Critique of this Approach to Modal Logic

by Dennis J. Darland
April 20, 2008
Last revised 20.04.2008 22.20 time
Copyright © 2008 Dennis J. Darland

Points on Modal Logic

  1. It seems to me that the Barcan formula: ∀xLΦx ⇒ L∀xΦx [Goble, p. 150] is not true. " This objection depends on the assumption that in various possible worlds, not merely might objects have different properties from those they have in the actual world, but there might even be objects which do not exist in the actual world at all. It looks as though the semantics given above for modal predicate logic implicitly denies this assumption since each model has only a single domain of individuals, the same for each world. That is what yields the validity of the Barcan formula. This suggests that one might obtain a semantics which does not validate this formula by admitting models in which different domains are associated with different worlds. ", M. J. Cresswell, "Modal Logic" in The Blackwell Guide to Philosophical Logic, ed. Lou Goble, p. 150.

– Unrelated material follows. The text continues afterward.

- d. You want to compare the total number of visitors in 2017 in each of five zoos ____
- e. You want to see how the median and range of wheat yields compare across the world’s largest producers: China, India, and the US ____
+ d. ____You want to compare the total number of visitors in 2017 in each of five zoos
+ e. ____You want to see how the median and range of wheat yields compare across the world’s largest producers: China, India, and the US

  2. In Whitehead's metaphysics [which is closest to mine], not only could different worlds contain different individuals, but the same world would at different times. In fact, the world consists of what Whitehead calls "actual entities", all of which except one [God] are "actual occasions", which only occur once.

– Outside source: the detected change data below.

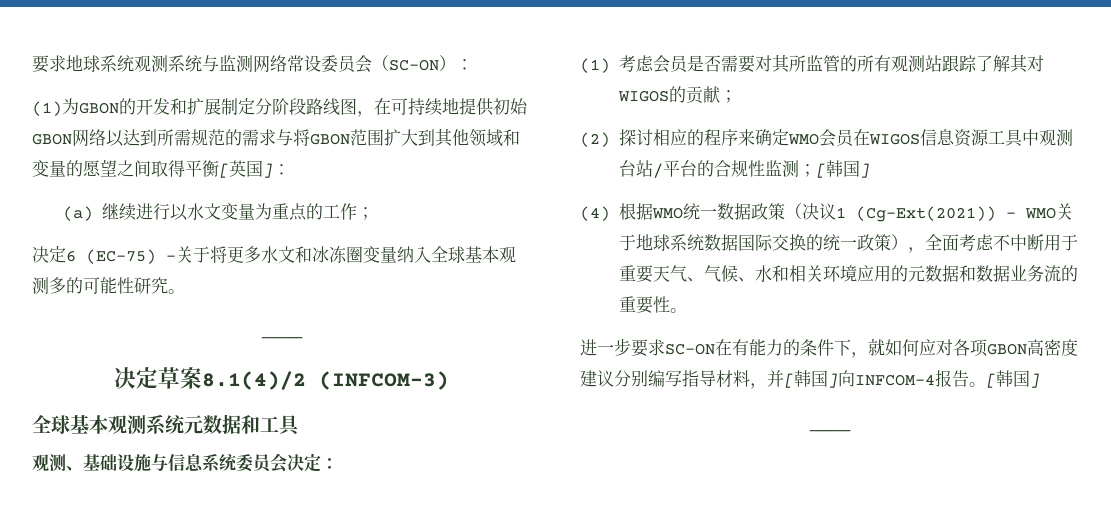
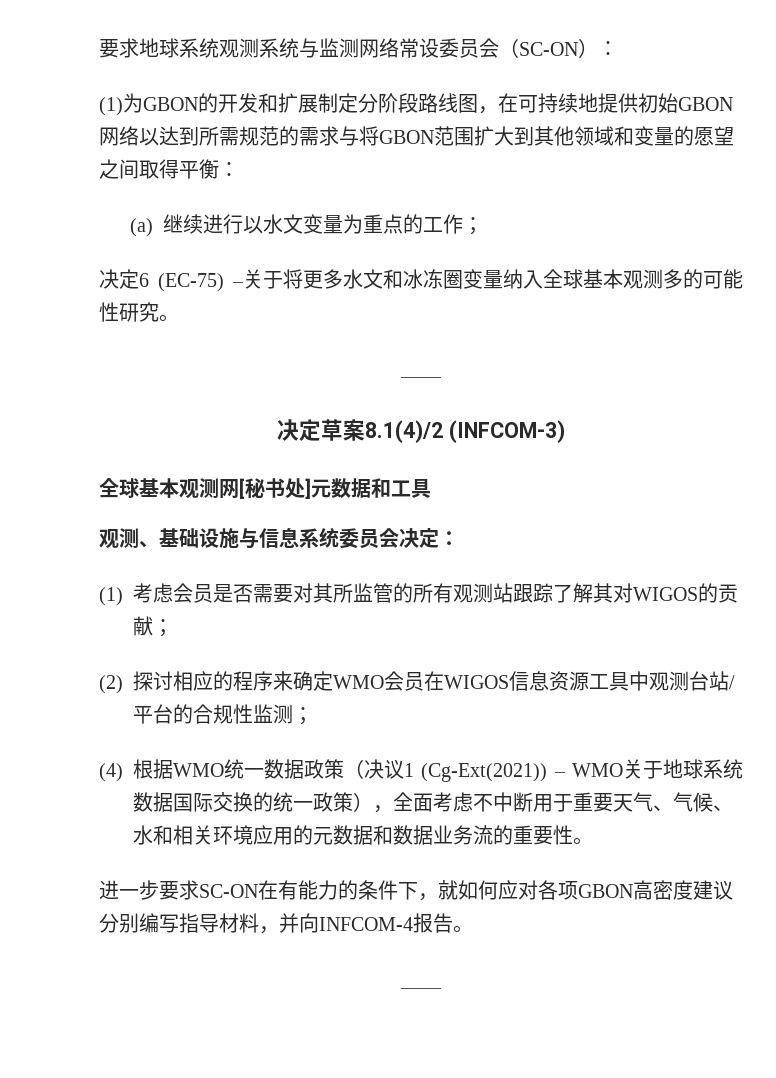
- (1)为GBON的开发和扩展制定分阶段路线图，在可持续地提供初始GBON网络以达到所需规范的需求与将GBON范围扩大到其他领域和变量的愿望之间取得平衡[英国]：
+ (1)为GBON的开发和扩展制定分阶段路线图，在可持续地提供初始GBON网络以达到所需规范的需求与将GBON范围扩大到其他领域和变量的愿望之间取得平衡：
- 全球基本观测系统元数据和工具
+ 全球基本观测网[秘书处]元数据和工具
- (2)探讨相应的程序来确定WMO会员在WIGOS信息资源工具中观测台站/平台的合规性监测；[韩国]
+ (2)探讨相应的程序来确定WMO会员在WIGOS信息资源工具中观测台站/平台的合规性监测；
- 进一步要求SC-ON在有能力的条件下，就如何应对各项GBON高密度建议分别编写指导材料，并[韩国]向INFCOM-4报告。[韩国]
+ 进一步要求SC-ON在有能力的条件下，就如何应对各项GBON高密度建议分别编写指导材料，并向INFCOM-4报告。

  3. The "actual occasions" themselves are usually not named. People [and ordinary physical objects and even, probably, the elementary particles of physics] would be what Whitehead calls "societies" of actual occasions. Though one could name them through definite descriptions [as abbreviations(and such definitions could not guarantee their existence)].
  4. It would seem that "truth" would only exist as an application of symbols to portions of the world.